摘要 实时RNA传感器在研究代谢物和其他物质浓度中的应用 通过荧光的生理事件被RNA的不充分表达所阻碍， 哺乳动物细胞我们之前已经开发了基于RNA的传感器，通过结合染料- 具有代谢物结合RNA核糖开关元件的激活荧光RNA适体，菠菜 并在E.杆菌当在哺乳动物细胞中表达时， 传感器不像E中那么丰富。coli中，并且没有任何荧光信号。最近的调查结果 已经表明后生动物tRNA内含子在体内产生稳定的环状RNA（circRNA）， 当掺入菠菜样适体时， 顺序CircRNA比其相应的线性RNA表现出更长的半衰期，这可能是由于 它们对内源性核糖核酸外切酶降解的抗性;然而， circRNA的水平很低。

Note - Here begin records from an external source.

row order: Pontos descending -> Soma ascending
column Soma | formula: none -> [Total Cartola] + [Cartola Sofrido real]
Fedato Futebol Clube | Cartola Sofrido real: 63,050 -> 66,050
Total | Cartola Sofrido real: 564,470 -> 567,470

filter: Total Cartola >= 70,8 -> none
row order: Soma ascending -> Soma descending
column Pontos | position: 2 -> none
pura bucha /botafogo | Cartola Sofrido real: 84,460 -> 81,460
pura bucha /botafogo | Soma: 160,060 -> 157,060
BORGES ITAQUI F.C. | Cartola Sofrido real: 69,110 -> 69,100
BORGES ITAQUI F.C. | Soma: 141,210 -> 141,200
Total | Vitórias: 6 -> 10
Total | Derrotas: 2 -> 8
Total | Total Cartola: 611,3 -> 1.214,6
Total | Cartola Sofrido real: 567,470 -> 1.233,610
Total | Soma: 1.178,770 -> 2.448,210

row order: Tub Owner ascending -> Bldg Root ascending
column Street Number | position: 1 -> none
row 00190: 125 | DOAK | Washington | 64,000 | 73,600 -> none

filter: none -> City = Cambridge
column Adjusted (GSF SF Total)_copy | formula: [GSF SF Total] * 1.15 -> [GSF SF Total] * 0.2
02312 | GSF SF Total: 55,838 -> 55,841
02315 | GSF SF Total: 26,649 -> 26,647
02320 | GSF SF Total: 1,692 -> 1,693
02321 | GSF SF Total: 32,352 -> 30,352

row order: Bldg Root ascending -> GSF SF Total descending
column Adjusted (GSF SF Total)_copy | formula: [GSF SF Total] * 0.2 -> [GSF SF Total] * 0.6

首先，我们设计了一种新的方法来产生circRNA， 内源性的，表现出20倍以上的表达水平比基于tRNA内含子的 approach.这项技术提供了一个机会，表达circRNA为基础的传感器， 第一次哺乳动物培养，并与现有的 RNA生物技术。在此基础上，我建议优化这种circRNA表达技术， 增加浓度以改善基于circRNA的传感器的荧光信号， 扩大整体效益。此外，我打算调整我们的方法，以线性RNA为基础， 传感器到circRNA上下文，考虑相关的结构和序列约束。 最后，我将设计第一个在哺乳动物细胞中基于circRNA的传感器， 先前鉴定的针对B型肝炎病毒截短聚合酶的RNA适体 （HBV）。我们还将改进以前的方法，以传感器设计，优化关键 传感器的传感器序列以高通量的方式使用下一代 测序这种优化的传感器将是新型HBV感染报告基因的基础， 不需要以改变其正常生命周期的方式改造HBV基因组， 已经做了25年了。一种HBV报告系统，其本质上不改变病毒的 复制和感染行为将使我们能够从根本上发现 HBV发病机制。